Work item:
With images removed, return the whole listing exactly as written.

··· Dataset records ···

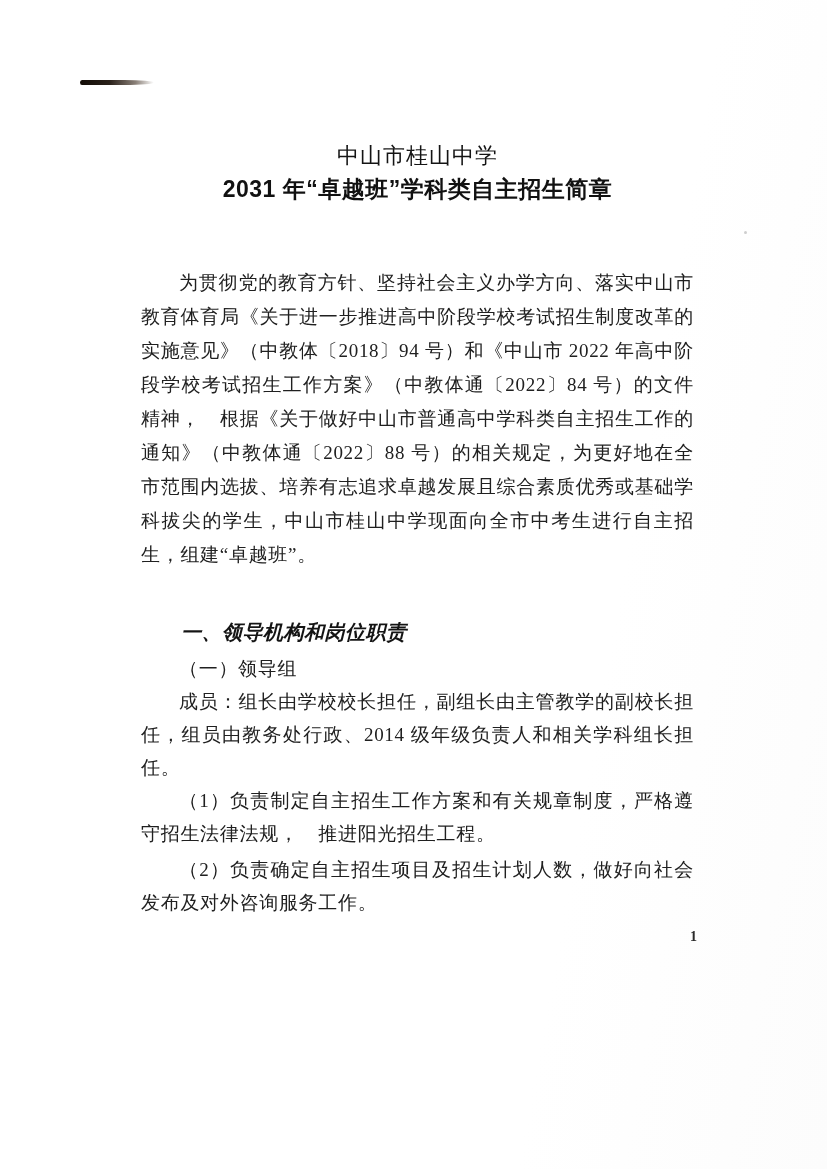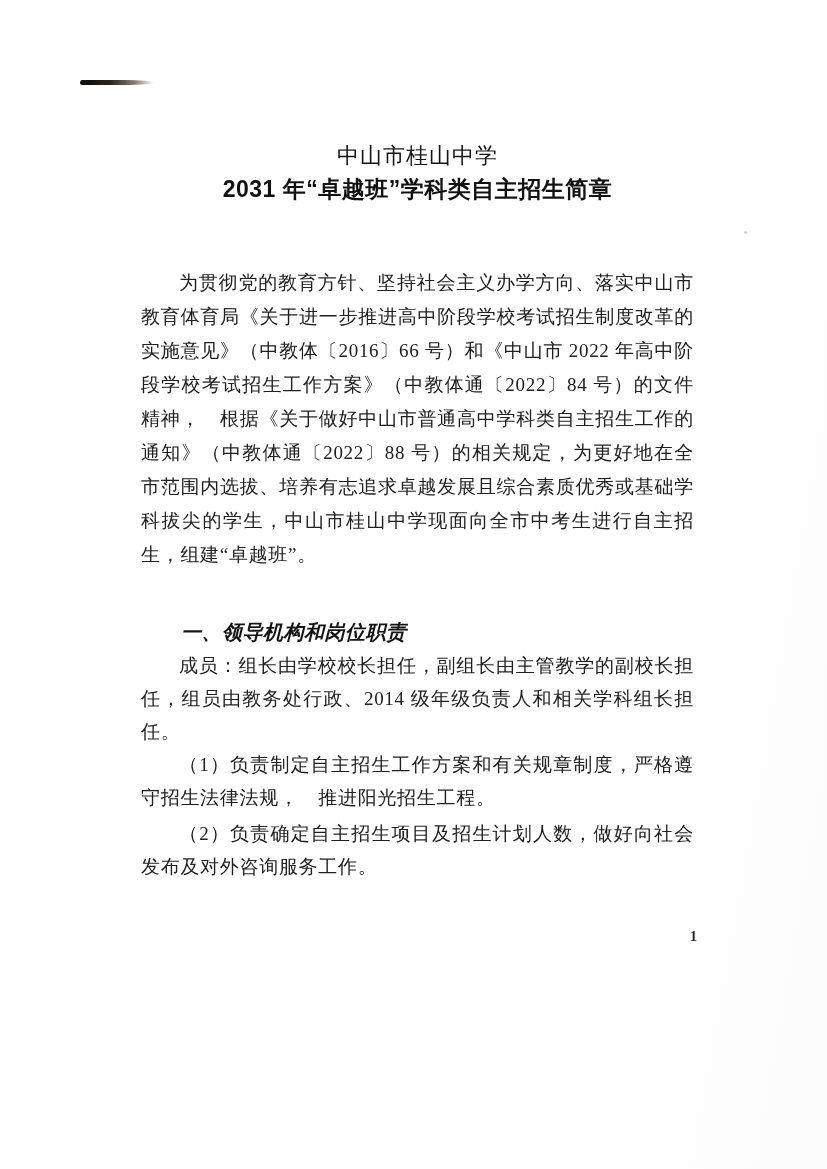--- a/index.html
+++ b/index.html
@@ -113,24 +113,25 @@
 
   <div class="scan-dash"></div>
   <div class="scan-dot"></div>
 
   <div class="content">
 
     <h1 class="title-school">中山市桂山中学</h1>
 
     <h2 class="title-main">2031 年“卓越班”学科类自主招生简章</h2>
 
-    <p class="body-par intro">为贯彻党的教育方针、坚持社会主义办学方向、落实中山市教育体育局《关于进一步推进高中阶段学校考试招生制度改革的实施意见》（中教体〔2016〕66 号）和《中山市 2022 年高中阶段学校考试招生工作方案》（中教体通〔2022〕84 号）的文件精神，　根据《关于做好中山市普通高中学科类自主招生工作的通知》（中教体通〔2022〕88 号）的相关规定，为更好地在全市范围内选拔、培养有志追求卓越发展且综合素质优秀或基础学科拔尖的学生，中山市桂山中学现面向全市中考生进行自主招生，组建“卓越班”。</p>
+    <p class="body-par intro">为贯彻党的教育方针、坚持社会主义办学方向、落实中山市教育体育局《关于进一步推进高中阶段学校考试招生制度改革的实施意见》（中教体〔2018〕94 号）和《中山市 2022 年高中阶段学校考试招生工作方案》（中教体通〔2022〕84 号）的文件精神，　根据《关于做好中山市普通高中学科类自主招生工作的通知》（中教体通〔2022〕88 号）的相关规定，为更好地在全市范围内选拔、培养有志追求卓越发展且综合素质优秀或基础学科拔尖的学生，中山市桂山中学现面向全市中考生进行自主招生，组建“卓越班”。</p>
 
     <h3 class="sec-heading">一、领导机构和岗位职责</h3>
 
+    <p class="body-par sec-par sub-heading">（一）领导组</p>
 
     <p class="body-par sec-par members">成员：组长由学校校长担任，副组长由主管教学的副校长担任，组员由教务处行政、2014 级年级负责人和相关学科组长担任。</p>
 
 
     <p class="body-par sec-par duty1">（1）负责制定自主招生工作方案和有关规章制度，严格遵守招生法律法规，　推进阳光招生工程。</p>
 
     <p class="body-par sec-par duty2">（2）负责确定自主招生项目及招生计划人数，做好向社会发布及对外咨询服务工作。</p>
 
 
   </div>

···

Expected answer:
--- a/index.html
+++ b/index.html
@@ -113,24 +113,25 @@
 
   <div class="scan-dash"></div>
   <div class="scan-dot"></div>
 
   <div class="content">
 
     <h1 class="title-school">中山市桂山中学</h1>
 
     <h2 class="title-main">2031 年“卓越班”学科类自主招生简章</h2>
 
-    <p class="body-par intro">为贯彻党的教育方针、坚持社会主义办学方向、落实中山市教育体育局《关于进一步推进高中阶段学校考试招生制度改革的实施意见》（中教体〔2016〕66 号）和《中山市 2022 年高中阶段学校考试招生工作方案》（中教体通〔2022〕84 号）的文件精神，　根据《关于做好中山市普通高中学科类自主招生工作的通知》（中教体通〔2022〕88 号）的相关规定，为更好地在全市范围内选拔、培养有志追求卓越发展且综合素质优秀或基础学科拔尖的学生，中山市桂山中学现面向全市中考生进行自主招生，组建“卓越班”。</p>
+    <p class="body-par intro">为贯彻党的教育方针、坚持社会主义办学方向、落实中山市教育体育局《关于进一步推进高中阶段学校考试招生制度改革的实施意见》（中教体〔2018〕94 号）和《中山市 2022 年高中阶段学校考试招生工作方案》（中教体通〔2022〕84 号）的文件精神，　根据《关于做好中山市普通高中学科类自主招生工作的通知》（中教体通〔2022〕88 号）的相关规定，为更好地在全市范围内选拔、培养有志追求卓越发展且综合素质优秀或基础学科拔尖的学生，中山市桂山中学现面向全市中考生进行自主招生，组建“卓越班”。</p>
 
     <h3 class="sec-heading">一、领导机构和岗位职责</h3>
 
+    <p class="body-par sec-par sub-heading">（一）领导组</p>
 
     <p class="body-par sec-par members">成员：组长由学校校长担任，副组长由主管教学的副校长担任，组员由教务处行政、2014 级年级负责人和相关学科组长担任。</p>
 
 
     <p class="body-par sec-par duty1">（1）负责制定自主招生工作方案和有关规章制度，严格遵守招生法律法规，　推进阳光招生工程。</p>
 
     <p class="body-par sec-par duty2">（2）负责确定自主招生项目及招生计划人数，做好向社会发布及对外咨询服务工作。</p>
 
 
   </div>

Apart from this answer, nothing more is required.